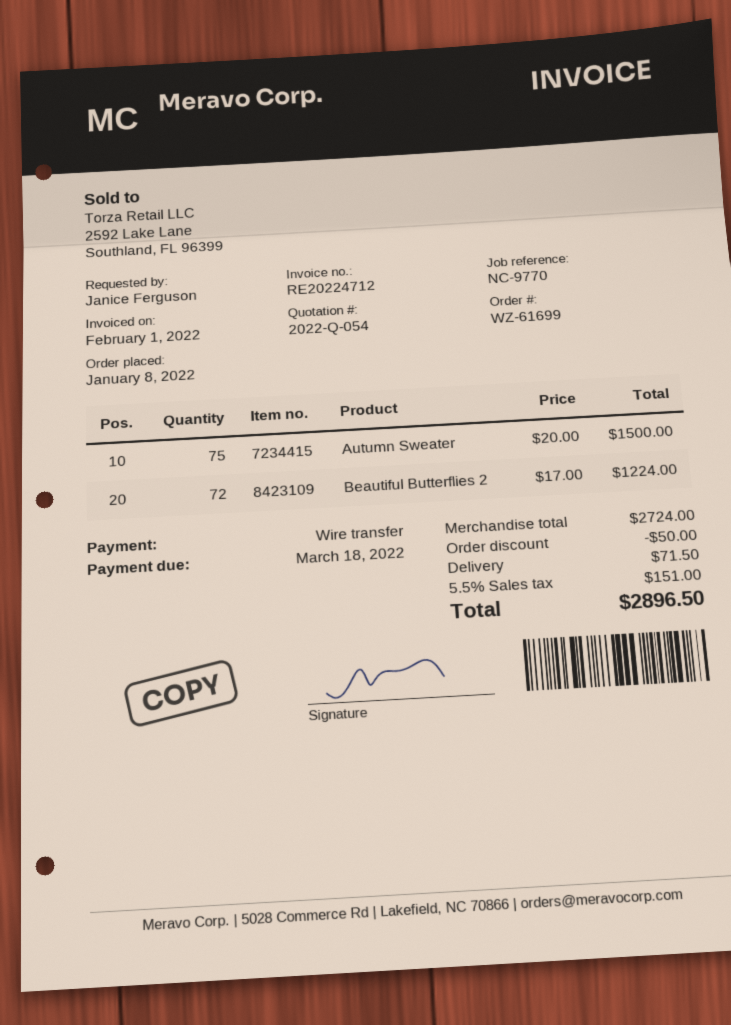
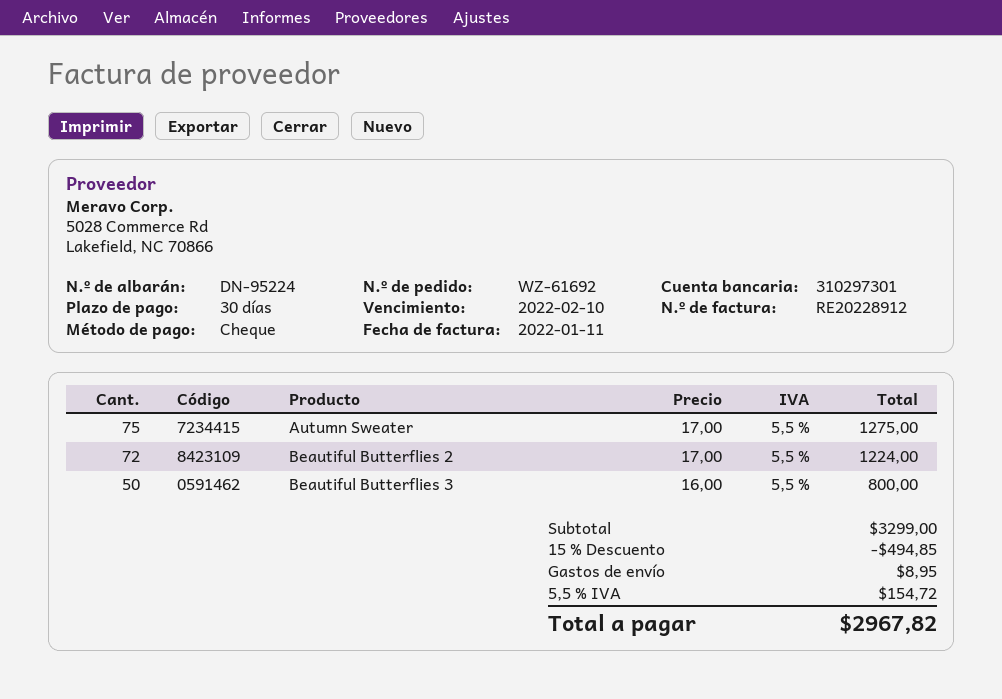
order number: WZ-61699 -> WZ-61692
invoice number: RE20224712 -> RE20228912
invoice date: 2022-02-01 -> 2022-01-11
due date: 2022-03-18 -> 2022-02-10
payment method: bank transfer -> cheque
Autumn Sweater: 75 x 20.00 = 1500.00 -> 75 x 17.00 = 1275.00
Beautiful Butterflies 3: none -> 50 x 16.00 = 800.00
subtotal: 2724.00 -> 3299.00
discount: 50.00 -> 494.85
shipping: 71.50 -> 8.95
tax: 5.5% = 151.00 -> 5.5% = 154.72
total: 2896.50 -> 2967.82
* * *
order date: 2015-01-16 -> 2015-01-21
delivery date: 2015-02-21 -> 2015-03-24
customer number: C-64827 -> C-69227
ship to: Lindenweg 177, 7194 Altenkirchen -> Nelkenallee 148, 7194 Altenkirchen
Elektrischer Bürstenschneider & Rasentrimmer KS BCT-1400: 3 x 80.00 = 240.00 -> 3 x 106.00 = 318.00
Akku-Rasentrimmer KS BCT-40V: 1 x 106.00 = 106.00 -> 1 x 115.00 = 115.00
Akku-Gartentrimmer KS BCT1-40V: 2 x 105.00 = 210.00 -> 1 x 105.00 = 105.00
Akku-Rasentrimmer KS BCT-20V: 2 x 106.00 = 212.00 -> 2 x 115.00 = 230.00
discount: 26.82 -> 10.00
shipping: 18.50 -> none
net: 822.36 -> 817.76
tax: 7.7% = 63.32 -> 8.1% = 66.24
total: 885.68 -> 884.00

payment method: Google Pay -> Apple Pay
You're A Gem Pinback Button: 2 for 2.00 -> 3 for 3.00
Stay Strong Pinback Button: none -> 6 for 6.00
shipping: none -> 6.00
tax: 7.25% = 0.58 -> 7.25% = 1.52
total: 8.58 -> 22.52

• WORK REQUIRED
Using the data above, transcribe the lines that run from the line with "Autumn Sweater: 75" to the line with "total: 2896.50 -> 2967.82", both ends kept, and output nothing else.

• ANSWER SECTION
Autumn Sweater: 75 x 20.00 = 1500.00 -> 75 x 17.00 = 1275.00
Beautiful Butterflies 3: none -> 50 x 16.00 = 800.00
subtotal: 2724.00 -> 3299.00
discount: 50.00 -> 494.85
shipping: 71.50 -> 8.95
tax: 5.5% = 151.00 -> 5.5% = 154.72
total: 2896.50 -> 2967.82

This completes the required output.